We all have a passion. Whether that passion is writing, music, photography, art, reading, sports or whatever it may be, we all have that one thing that we love doing. No matter the time of day, no matter how exhausted we are, if given the opportunity to engage in the activity that we are passionate about many of us will not hesitate to participate. Yet, when the hardships and stresses of life bog us down, the daily naissances of life hindering our progress in all our activities, when even the most mundane task becomes difficult to complete and drains us mentally and emotionally our passions tend to suffer first.
We’ve all have experience a time in our life when we are overwhelmed, overworked, stressed, frustrated, felt lost and alone and displaced from the master plan of life. Where it seems everything we do, everything we try to do fails in a catastrophic way. When that moment happens we tend to forget our passions, the very thing that makes us happy and can help us unwind and refocus is quickly tossed to the side. Only to revisit that very passion when all the tribulations have been addressed and we somehow wonder why we did not focus more on our passion during the crisis, knowing fully that such time would have provided relief and comfort.
My passion is photography, the last few weeks has been difficult. The various activities of life and all the challenges and stresses that come with it and adding to that challenge all the responsibilities and enigmas of being a husband and parent of three children (all under the age of six) weighs down heavier than gravity itself. During the last few weeks I allowed the stresses to take hold, slowly but surely I became disconnected from my passion. I cannot remember exactly the day but I was speaking too my wife and the topic of photography came up and she suggested I should create a photography project. Immediately the first thought that went through my mind was, “ugh, why so it can all go wrong!” A few moments later I realized what I had thought and immediately recollected the last time I took photos.
I am the type of person that will take my camera with me wherever I am going, I even take it to church on Sundays with the mentality of “you never know what you’ll see.” I began to reexamine my activities and noticed that I did not carry my camera wherever I went, I did not fiddle with my camera, in fact I had ignored my camera, allowing it to sit at the table all these weeks. I made a decision to start carrying my camera and made a conscious effort to start taking pictures again, at that moment it did not matter what it was. It was difficult at first, I had to force myself to become aware again of my environment and to look at things from a different angle. In a matter of days, that passion of taking photos, the joy I received in holding my camera and looking through the viewfinder had returned. The photos above were taken in the month of September and October. During this time I had to force myself to take the photos, at first I merely snapped away, no particular idea or site in mind. Slowly but surely, everything returned and the passion was at full force again.
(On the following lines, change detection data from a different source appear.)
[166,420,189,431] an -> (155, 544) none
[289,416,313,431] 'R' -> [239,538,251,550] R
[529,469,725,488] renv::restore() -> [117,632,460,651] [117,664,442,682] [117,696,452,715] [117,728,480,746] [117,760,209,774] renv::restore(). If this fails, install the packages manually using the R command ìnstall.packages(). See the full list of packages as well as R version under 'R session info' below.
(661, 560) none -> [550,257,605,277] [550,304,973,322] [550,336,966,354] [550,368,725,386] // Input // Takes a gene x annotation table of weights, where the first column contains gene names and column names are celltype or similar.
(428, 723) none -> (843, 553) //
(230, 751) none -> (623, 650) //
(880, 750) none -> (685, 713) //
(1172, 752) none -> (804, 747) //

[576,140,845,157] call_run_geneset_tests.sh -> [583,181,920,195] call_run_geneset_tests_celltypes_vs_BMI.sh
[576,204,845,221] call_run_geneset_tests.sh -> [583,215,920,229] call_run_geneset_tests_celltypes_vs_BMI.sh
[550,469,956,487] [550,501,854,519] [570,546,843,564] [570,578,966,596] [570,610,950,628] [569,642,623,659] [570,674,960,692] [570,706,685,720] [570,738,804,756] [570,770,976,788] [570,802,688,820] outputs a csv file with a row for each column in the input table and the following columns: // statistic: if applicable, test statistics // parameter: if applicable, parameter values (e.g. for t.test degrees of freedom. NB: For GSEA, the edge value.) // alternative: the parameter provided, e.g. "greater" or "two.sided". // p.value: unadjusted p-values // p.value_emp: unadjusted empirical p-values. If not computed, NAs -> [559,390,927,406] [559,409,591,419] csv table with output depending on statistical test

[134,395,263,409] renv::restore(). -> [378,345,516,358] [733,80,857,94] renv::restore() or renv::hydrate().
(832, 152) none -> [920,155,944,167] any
We have to remember our passion, we must not allow the hardships of life to sway us from our passion. That passion we have is the fuel that allows us to continue towards our goals. Dipping into that fountain of passion can help rejuvenate the mind and spirit and allow us that respite to see the positive through the storm of life. That passion we have can easily spread towards other projects and goals. However, if we disconnect from that passion, we slowly but surely lack passion for other activities, no matter what they maybe. Either we become drones and act without care, passion and interest or we become filled with despair, self-loathing and expect everything we do to be a challenge that will defeat you.